Home World Africa news Libya votes in first free election for more than 50 years

Libya votes in first free election for more than 50 years

Libyan people are voting in their first free election for more than 50 years.

They are selecting a temporary assembly which will have the task of picking a cabinet and a prime minister.

But the vote has been overshadowed by violence and deep regional divisions. An electoral worker died on the eve of the vote when gunmen attacked a helicopter near Benghazi.

Many people in eastern Libya are concerned that the oil-rich area will be under-represented in the assembly.

The region has been allotted only 60 seats in the 200-seat assembly.

Under the system devised by the outgoing National Transitional Council (NTC), which led the campaign against Gaddafi, 100 seats are allocated to the west and 40 to the south.

Libyan people are voting in their first free election for more than 50 years

Libyan people are voting in their first free election for more than 50 years

Polls opened at 08:00 a.m. local time, with reports of queues forming outside polling stations in the capital Tripoli.

“Words cannot capture my joy, this is a historic day,” Fawziya Omran, 40, told AFP news agency.

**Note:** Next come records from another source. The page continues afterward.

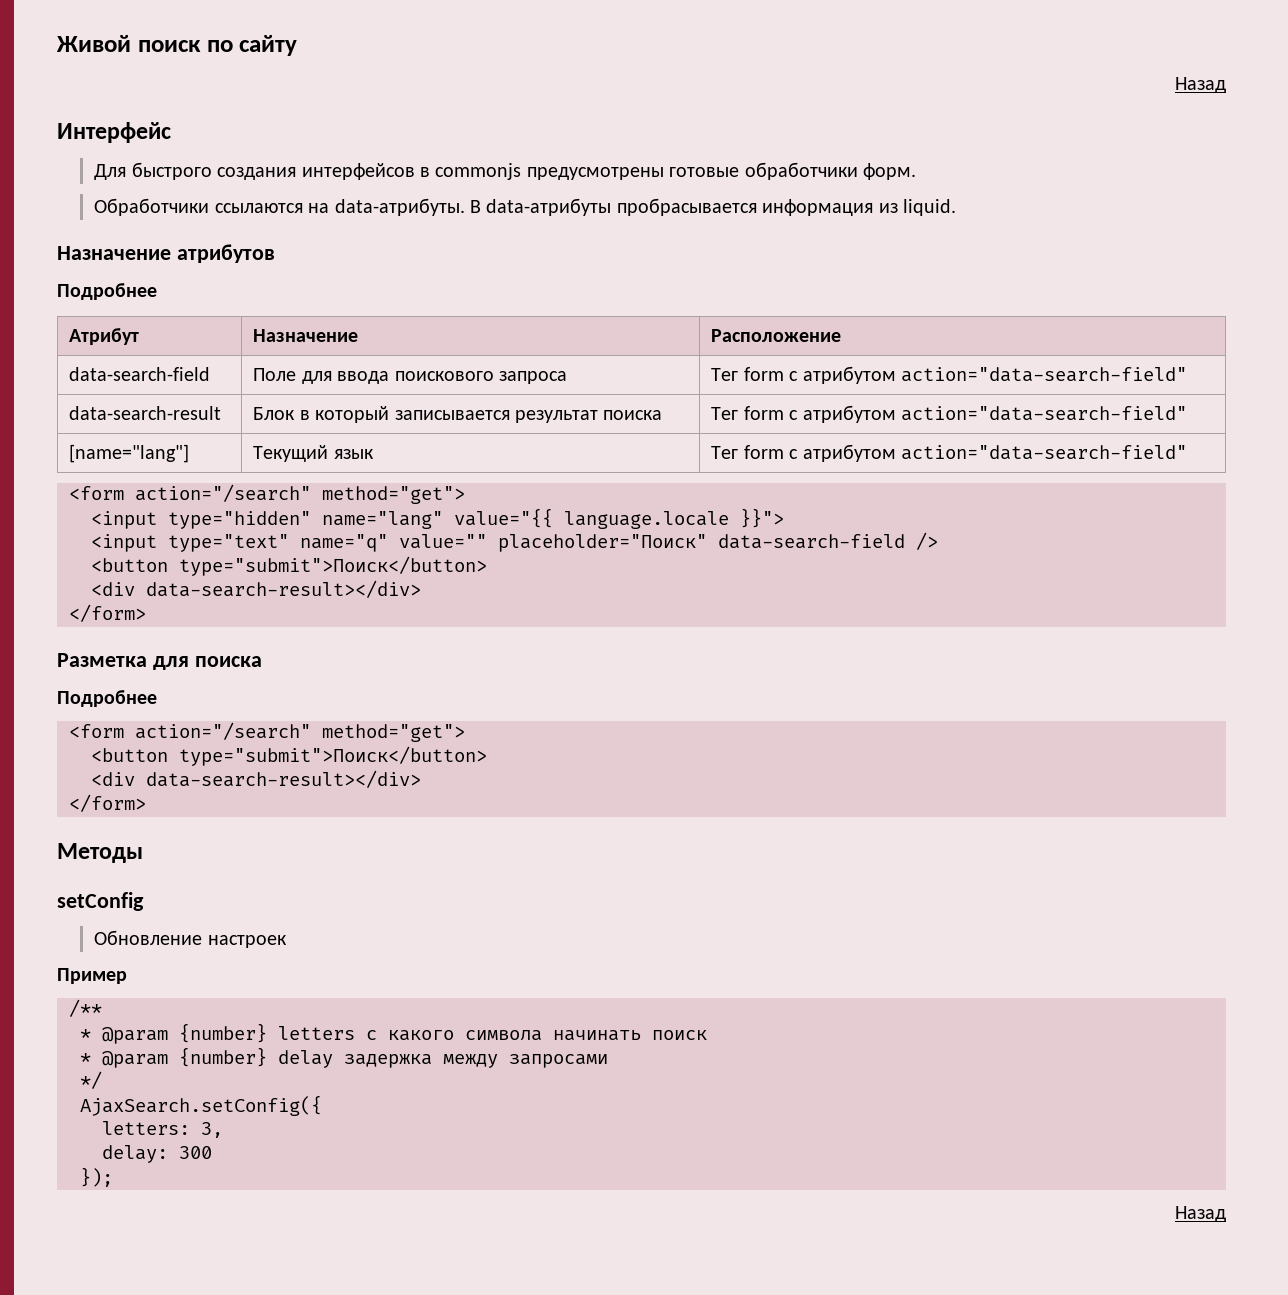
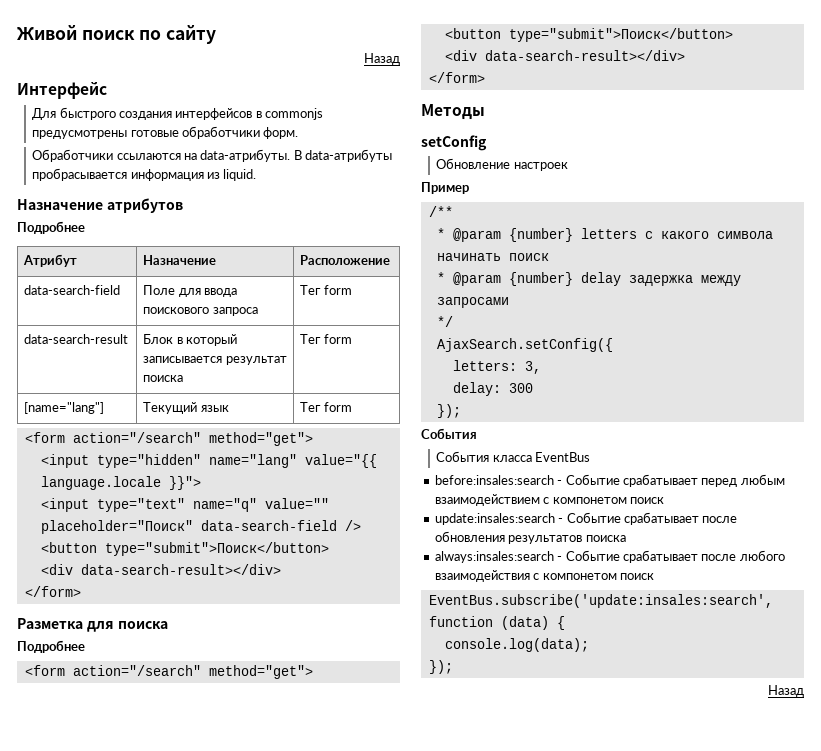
- data-search-field | Поле для ввода поискового запроса | Тег form c атрибутом action="data-search-field"
+ data-search-field | Поле для ввода поискового запроса | Тег form
- data-search-result | Блок в который записывается результат поиска | Тег form c атрибутом action="data-search-field"
+ data-search-result | Блок в который записывается результат поиска | Тег form
- [name="lang"] | Текущий язык | Тег form c атрибутом action="data-search-field"
+ [name="lang"] | Текущий язык | Тег form
  delay: 300
+ });
+ События
+ События класса EventBus
+ before:insales:search - Событие срабатывает перед любым взаимодействием с компонетом поиск
+ update:insales:search - Событие срабатывает после обновления результатов поиска
+ always:insales:search - Событие срабатывает после любого взаимодействия с компонетом поиск
+ EventBus.subscribe('update:insales:search', function (data) {
+ console.log(data);

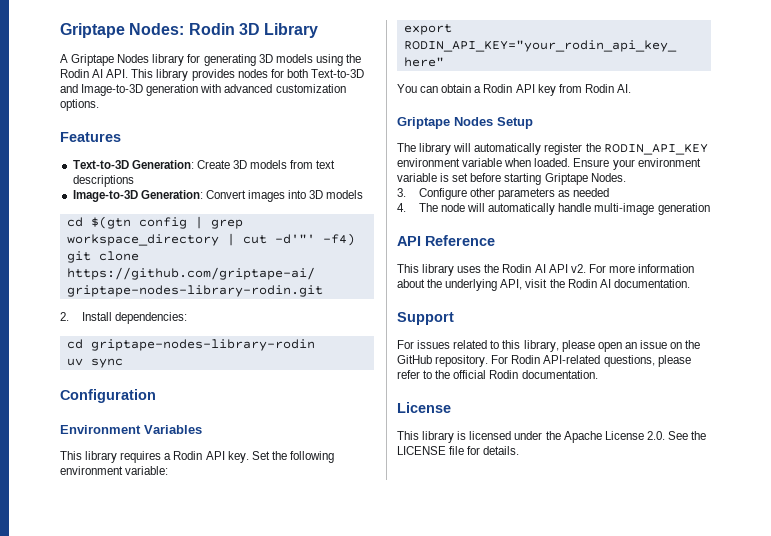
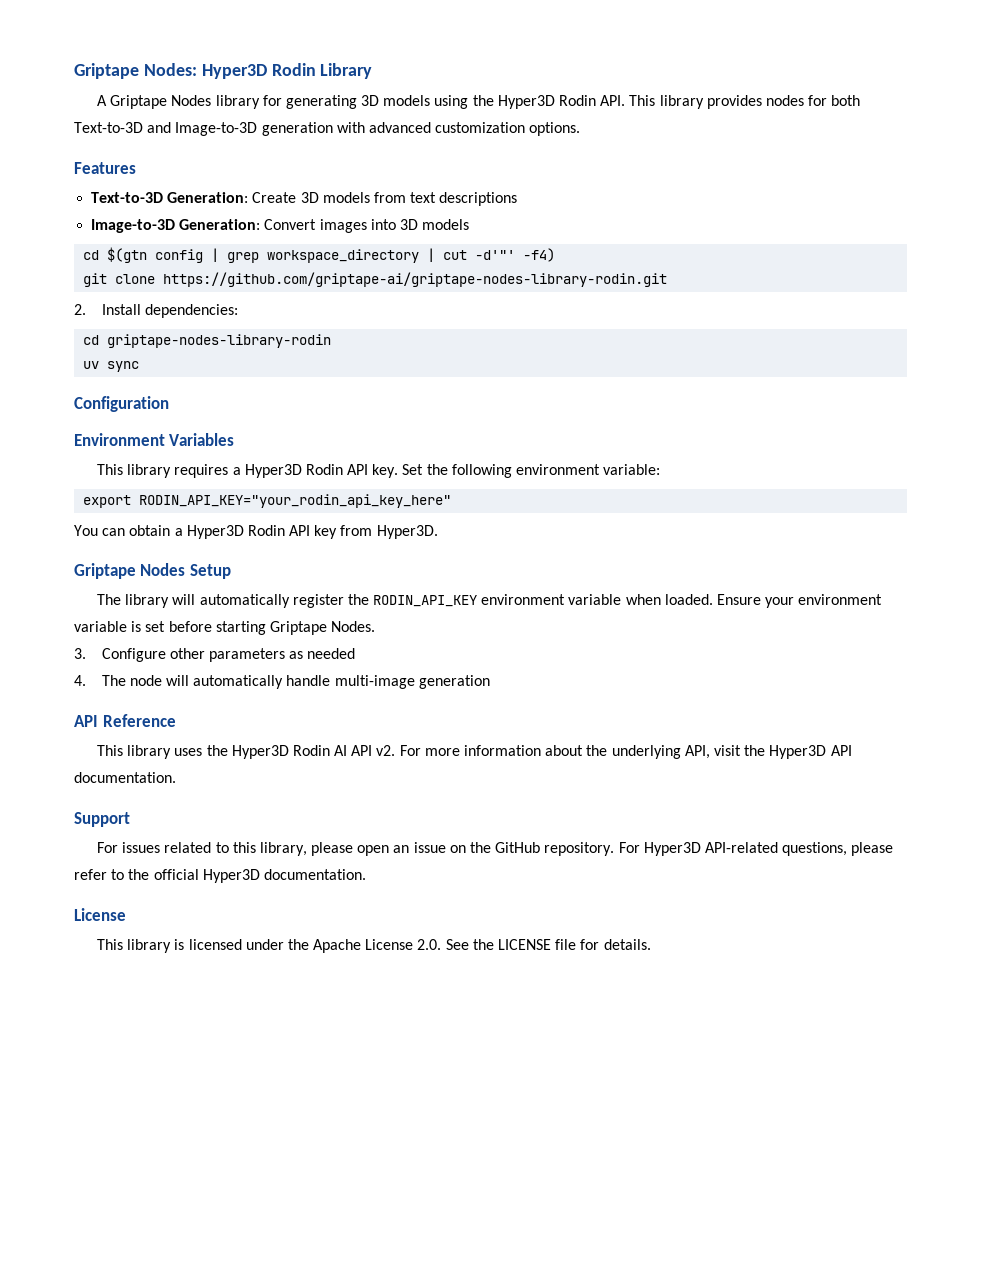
- Griptape Nodes: Rodin 3D Library
+ Griptape Nodes: Hyper3D Rodin Library
- A Griptape Nodes library for generating 3D models using the Rodin AI API. This library provides nodes for both Text-to-3D and Image-to-3D generation with advanced customization options.
+ A Griptape Nodes library for generating 3D models using the Hyper3D Rodin API. This library provides nodes for both Text-to-3D and Image-to-3D generation with advanced customization options.
- This library requires a Rodin API key.
+ This library requires a Hyper3D Rodin API key.
- You can obtain a Rodin API key from Rodin AI.
+ You can obtain a Hyper3D Rodin API key from Hyper3D.
- This library uses the Rodin AI API v2.
+ This library uses the Hyper3D Rodin AI API v2.
- For more information about the underlying API, visit the Rodin AI documentation.
+ For more information about the underlying API, visit the Hyper3D API documentation.
- For Rodin API-related questions, please refer to the official Rodin documentation.
+ For Hyper3D API-related questions, please refer to the official Hyper3D documentation.

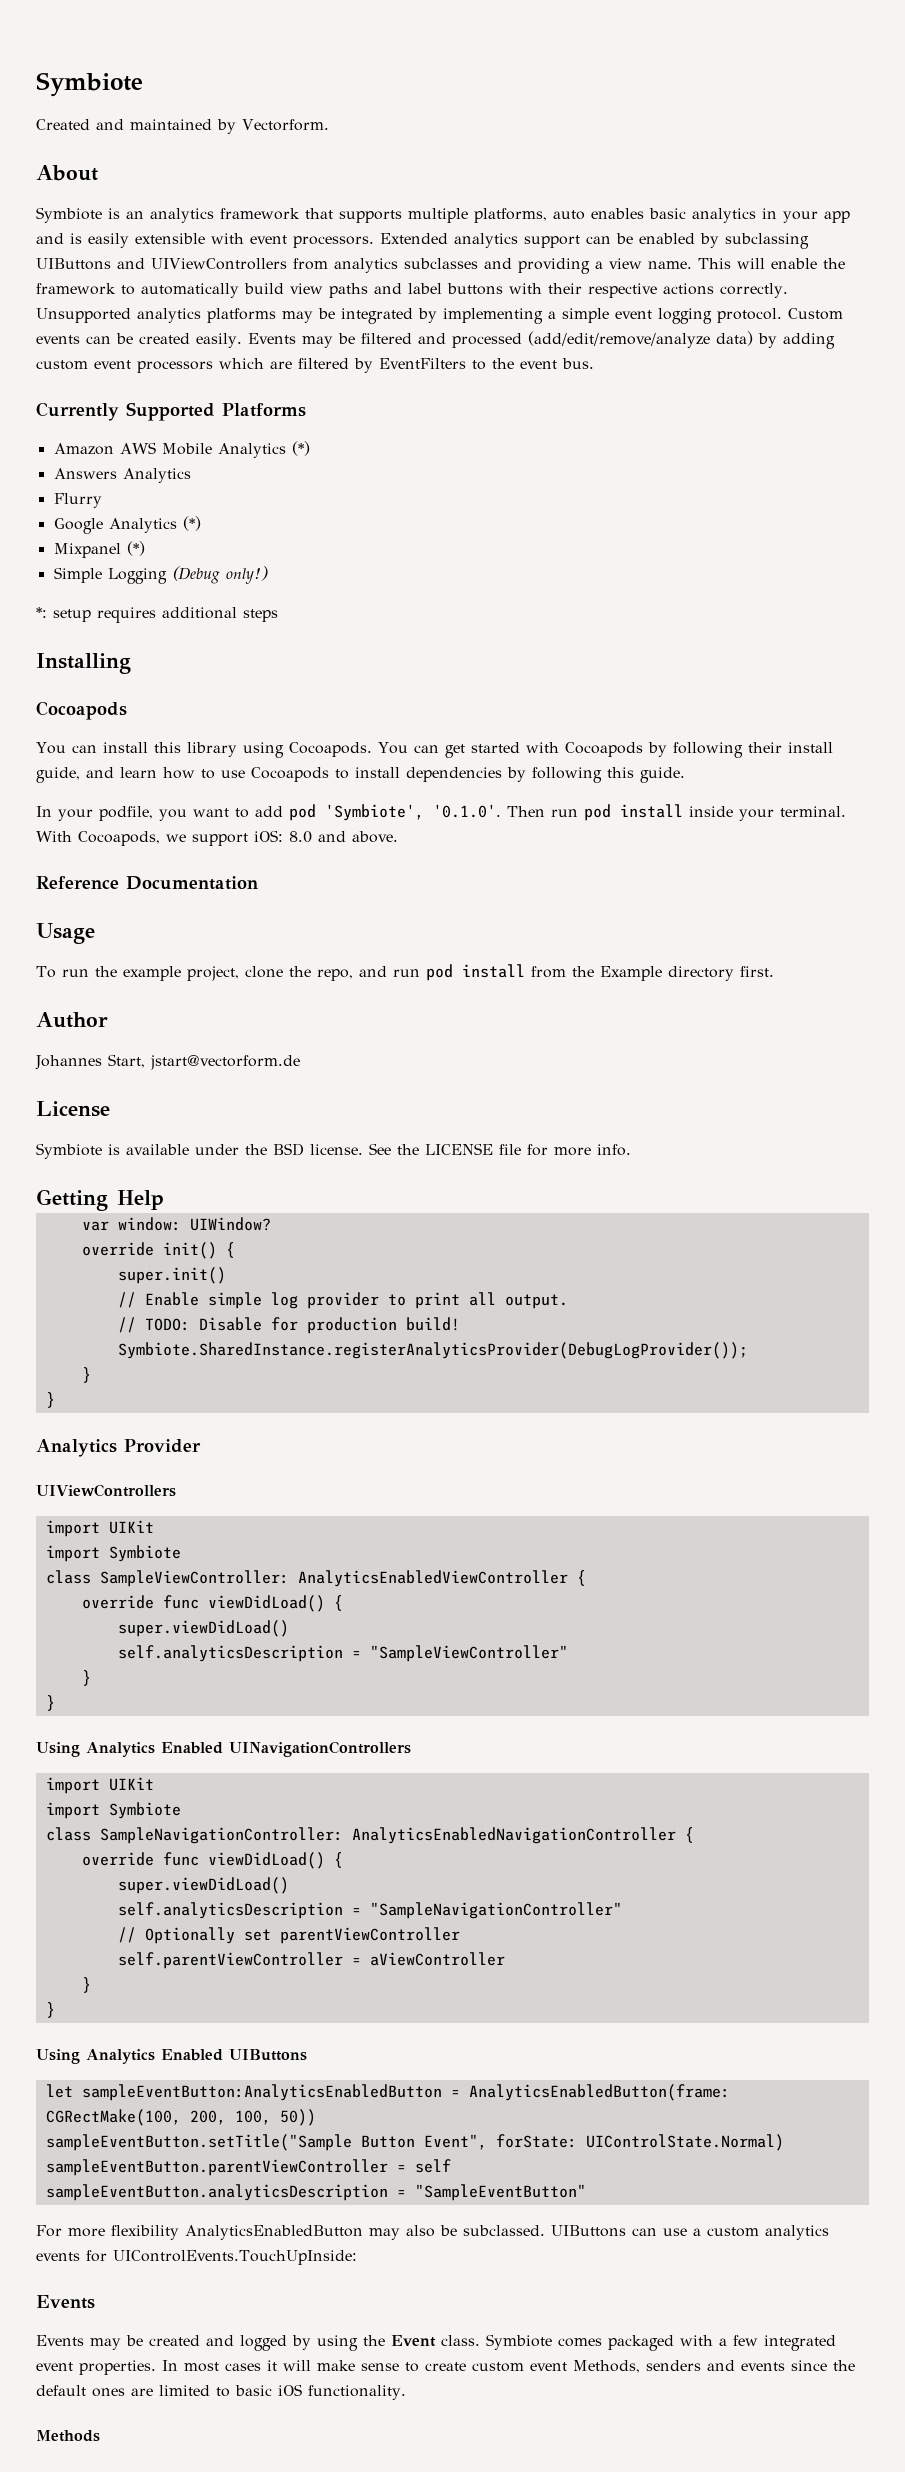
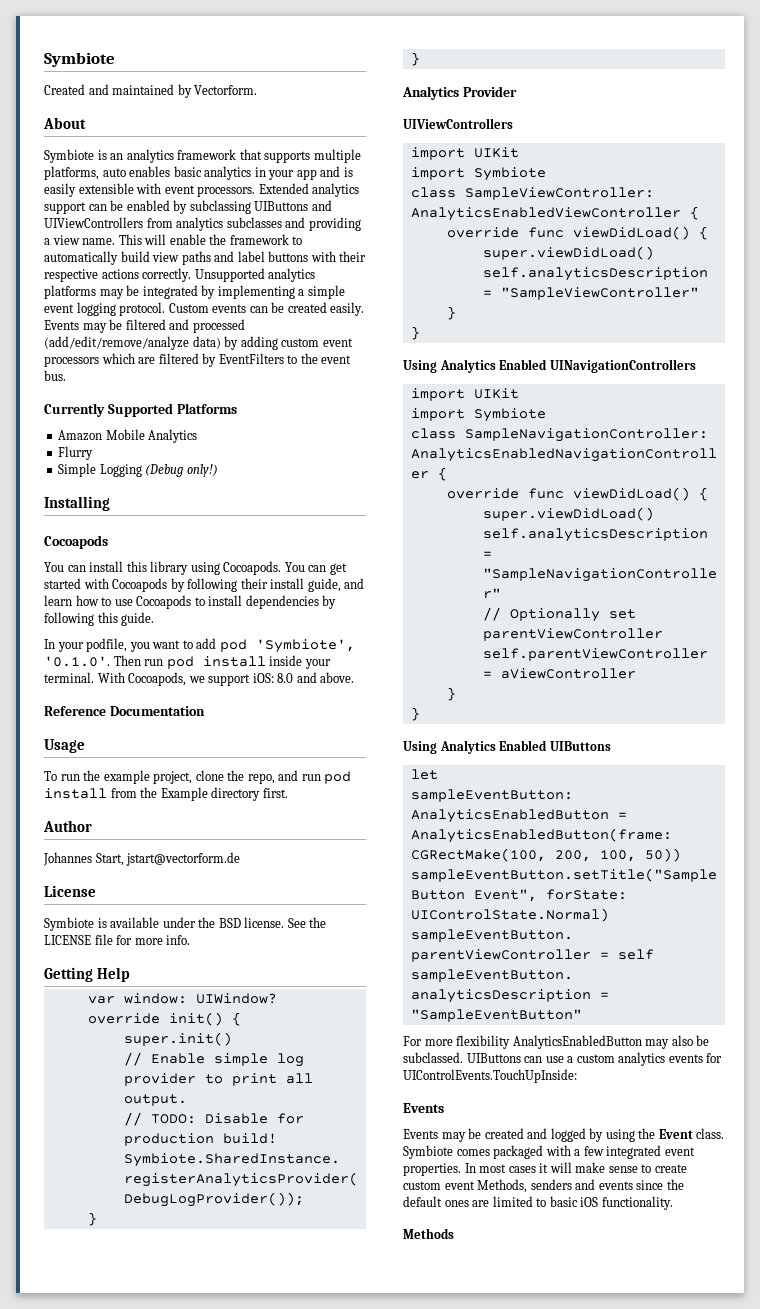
- Amazon AWS Mobile Analytics (*)
- Answers Analytics
+ Amazon Mobile Analytics
  Flurry
- Google Analytics (*)
- Mixpanel (*)
- *: setup requires additional steps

“I’ve made my choice. I hope it is the right choice and that the candidate will not disappoint us.”

However, it is unclear whether polls are opening everywhere as planned.

Some in the east fear being marginalized as they were for decades under Colonel Muammar Gaddafi’s 42-year rule, our correspondent says.

Some former rebels have been threatening to derail the vote by targeting the oil industry, large parts of which are located in the east.

They have shut down as many as five oil terminals, including those at Brega, Ras Lanouf and Sidra, and a significant part of Libya’s oil exporting capacity has been disrupted.

Ballot papers were set alight at a key election office in Ajdabiya and another election centre was attacked in Benghazi.

In an attempt to defuse the situation, the NTC has said the new parliament will no longer be responsible for naming the panel that will draft Libya’s new constitution.

The 60-member committee will be elected in a separate vote at a later date.

A Libyan army spokesman said the helicopter was transporting voting materials when it was attacked close to the airport in Benghazi. An election commission worker was fatally wounded, he said, but the helicopter managed to land safely.

An election commission member in Tripoli said that the identity of the gunmen was not yet known but that the attack would not affect the vote.

The poll has already been postponed once before.

Around 2.9 million people are eligible to vote for the 3,700 candidates standing for the new General National Congress, in Libya’s first national vote since Col Gaddafi was toppled in October 2011 after an eight-month uprising.

There are countless political parties taking part in the election, our correspondent says, but the biggest to emerge so far is the Justice and Construction Party, made up mostly of Muslim Brotherhood members.

Libyan elections:

• 2.8 million registered voters from around 3-3.5 million eligible (45% women)

• 2,639 individual candidates (competing for 120 seats in 69 constituencies)

• 374 party lists from more than 100 political entities (competing for 80 party seats in 20 constituencies)

• 559 women registered for party seats (44%)

• 88 women registered for individual seats (3%)

Source: The UN and the Libyan Electoral High Commission (HNEC)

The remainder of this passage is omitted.